Walk remembers those lost to heroin in the suburbs
More than 200 people, including friends and family members affected by the suburban heroin epidemic, came together on Saturday morning for an awareness event and 5K walk in Lake Zurich.
The event was sponsored by Take a Stand, an awareness group formed earlier this year by five young women in Lake Zurich. Take A Stand donates all funds raised through events to the Jeremy Stom Remembrance Foundation.
Stom, a Stevenson High School graduate, died of a heroin overdose just before he would have turned 19 in 2009. His brother Jean, an Army veteran, also died of a drug overdose in 2010.
Their sister Sayra, 26 of Hawthorn Woods, talked about the difficulty of sharing stories of substance abuse.
"It's not something you want to share with everyone because you fear your family will be judged," Sayra said. "But no family is immune and no family deserves this," she said to supportive applause from the crowd.
"My brothers were not bad people. They made a bad choice that eventually cost them both their lives," she said.
Other speakers included representatives from the Lake County sheriff's office and an addiction counselor.
Friends and families gathered for the event, many wearing shirts in memory of lost loved ones as they tried to bring awareness to the growing problem in the suburbs.

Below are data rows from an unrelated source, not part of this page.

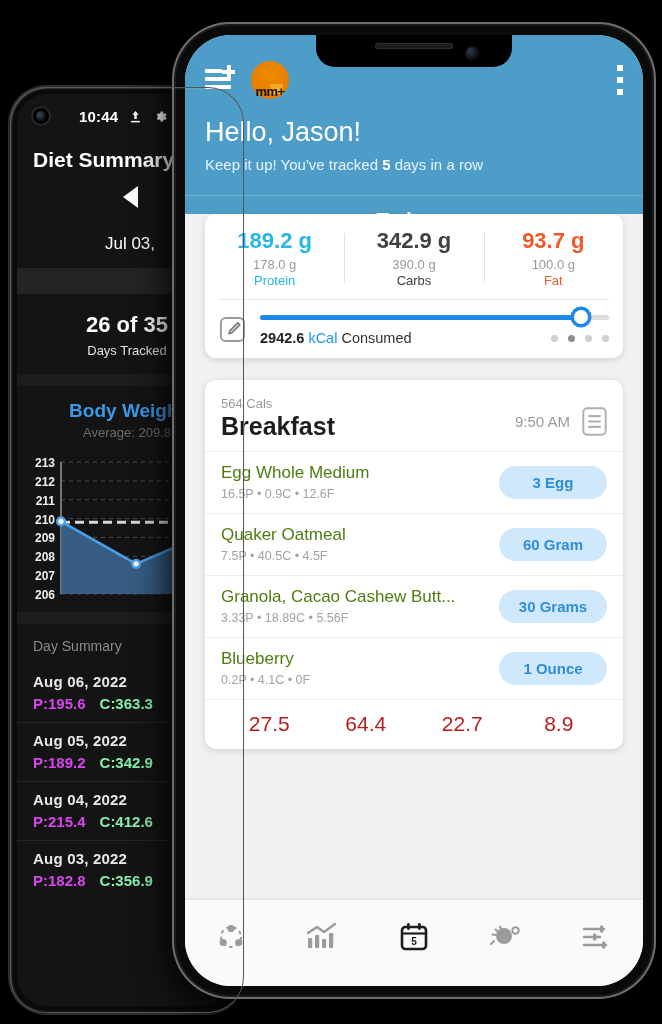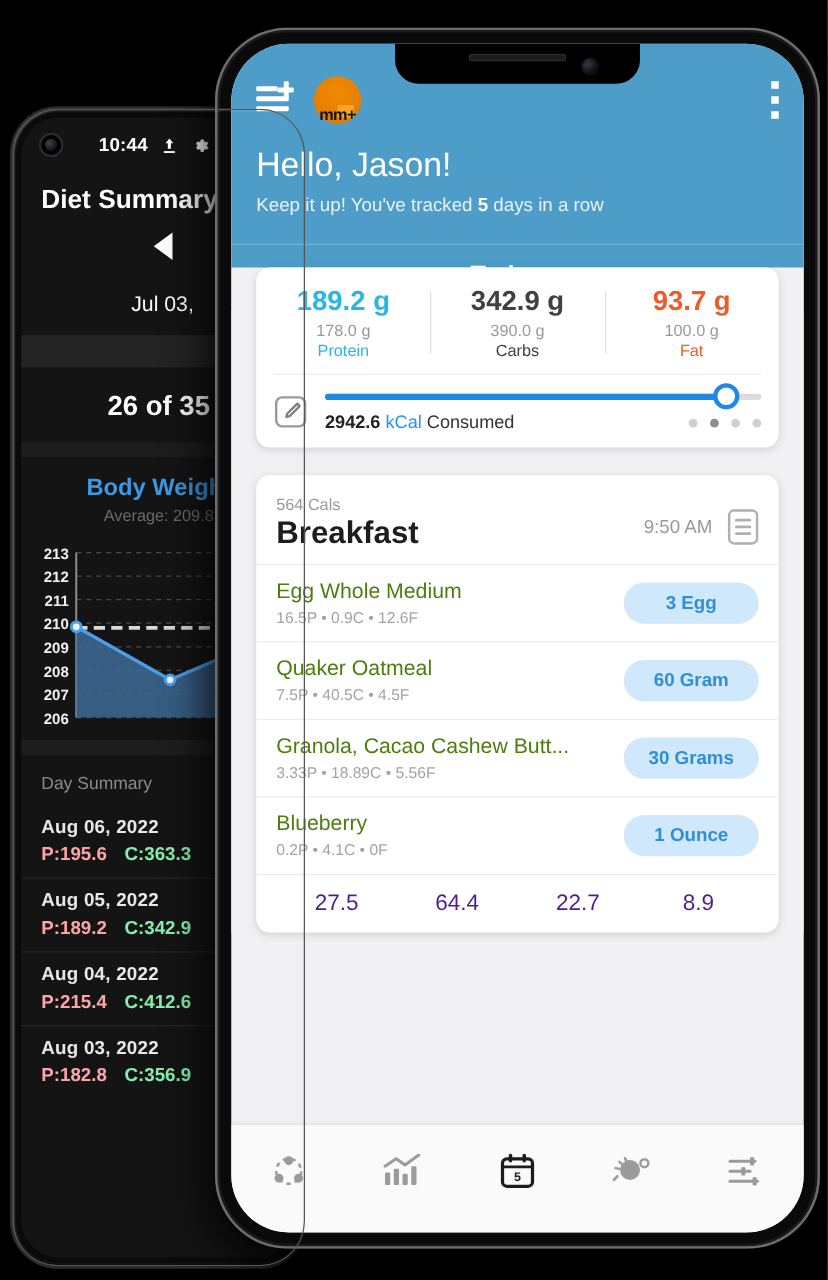--- a/index.html
+++ b/index.html
@@ -282,6 +282,7 @@
 
       <div class="back-days">
         <div class="big">26 of 35</div>
+        <div class="sub">Days Tracked</div>
       </div>
 
       <div class="back-gap"></div>

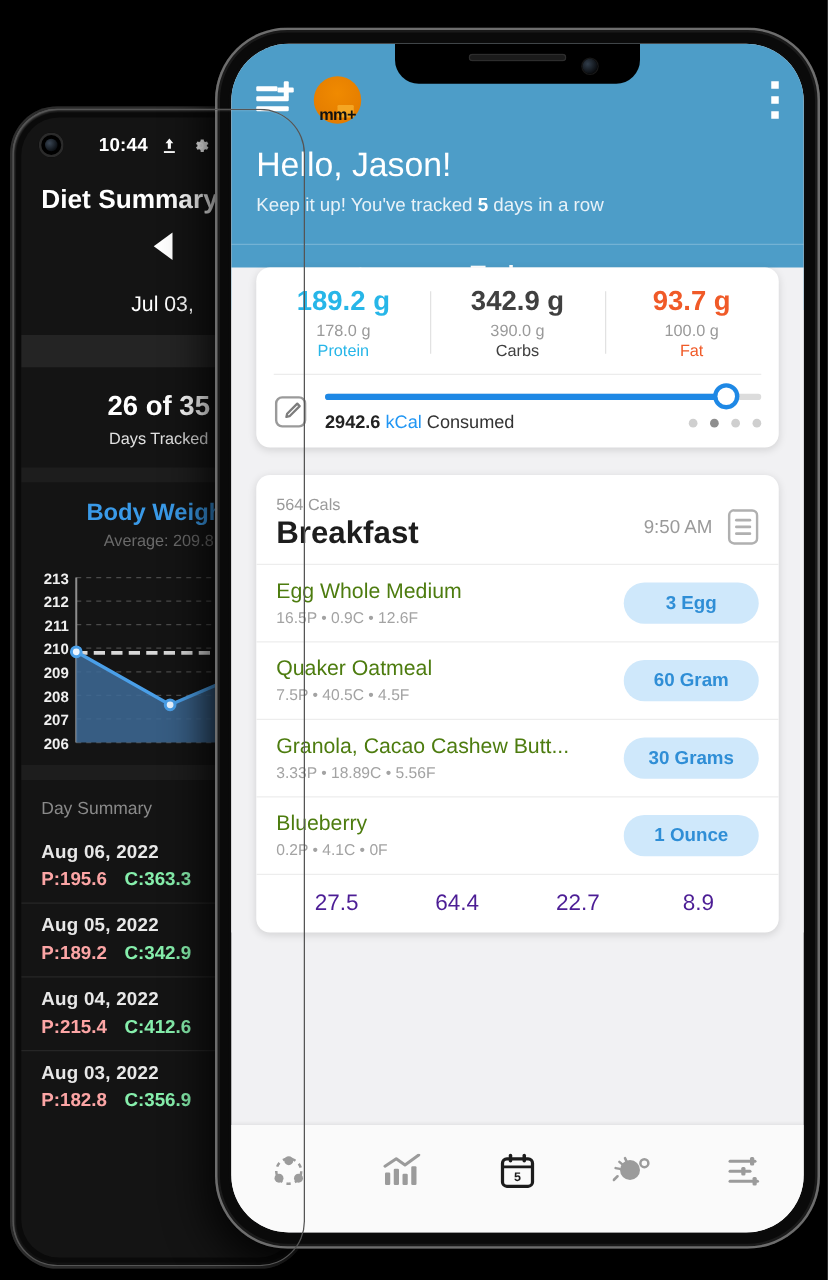--- a/index.html
+++ b/index.html
@@ -83,7 +83,7 @@
   .day-row:first-of-type { border-top: none; }
   .day-date { color: #e8e8e8; font-size: 15px; font-weight: 700; letter-spacing: .2px; }
   .day-macros { margin-top: 5px; font-size: 15px; font-weight: 700; display: flex; gap: 14px; }
-  .day-p { color: #fca5a5; }
+  .day-p { color: #d946ef; }
   .day-c { color: #86efac; }
 
   

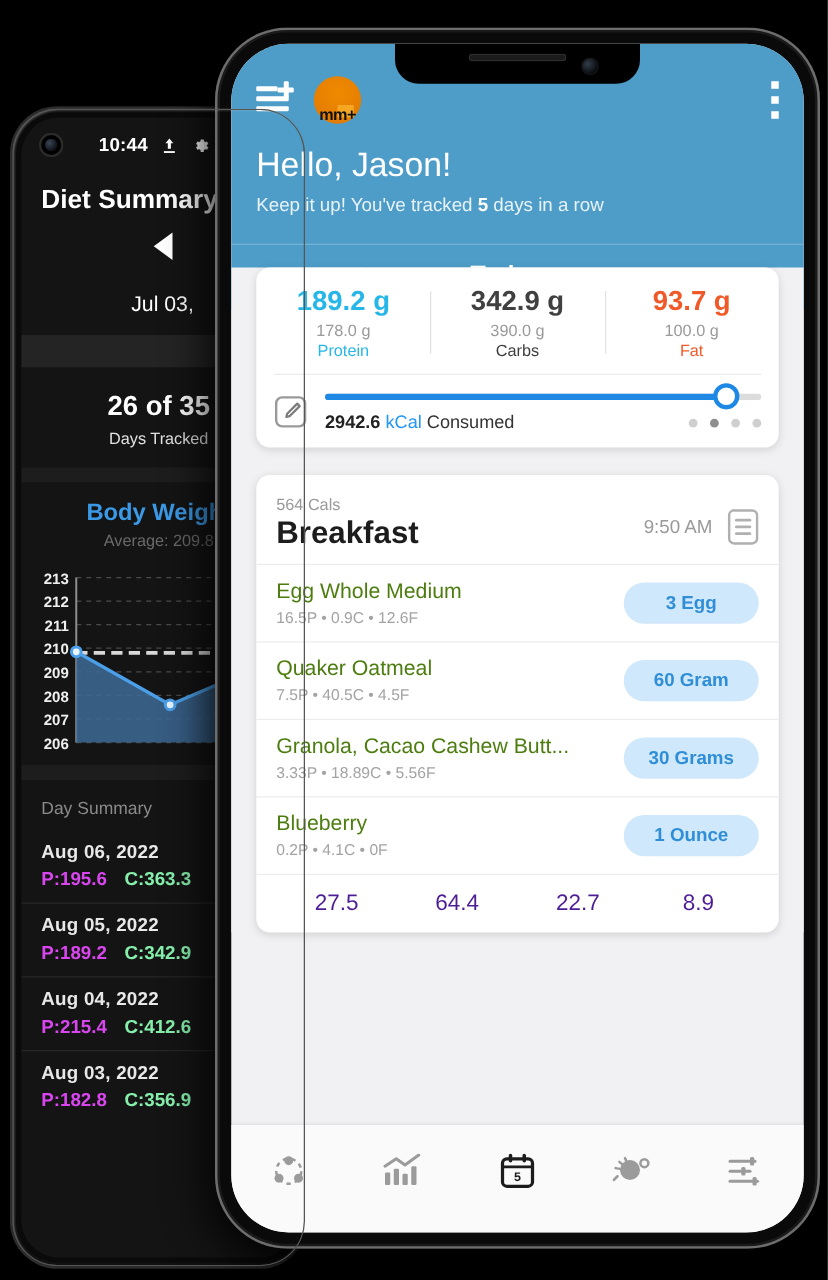--- a/index.html
+++ b/index.html
@@ -238,7 +238,7 @@
   .totals-row {
     display: flex; border-top: 1px solid #ededed; padding: 12px 16px 13px;
   }
-  .totals-row span { flex: 1; text-align: center; font-size: 18px; color: #4c1d95; }
+  .totals-row span { flex: 1; text-align: center; font-size: 21px; color: #b91c1c; }
 
   .bottom-nav {
     position: absolute; left: 0; right: 0; bottom: 0; height: 86px;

"It affects everybody, not just people on the street," said Joni Lucarelli of Buffalo Grove, who along with her husband Steve wore shirts in memory of their son Chad, who died of a heroin overdose at age 23 in May 2011.
Another young man wore a shirt the read "I miss my friends" with the initials and dates of death for seven friends lost to heroin and drug abuse between 2005 and 2012.
The group then wrote the names of their lost or struggling loved ones on purple balloons and held a moment of silence before releasing the balloons in the air to the tunes of "Somewhere Over the Rainbow."
The emotional morning was capped off with a 5K walk around Lake Zurich while social service agencies from the area were on hand to distribute information.
Recovering addict Mike Mahoney, 28, said he struggled with heroin abuse on and off for nine years. Mahoney has now been clean for nine months and helps run Program House, a sober living home for eight men in Elgin.
"It's nothing short of a miracle that I'm standing here today," Mahoney said. "But, unfortunately a lot of us don't make it."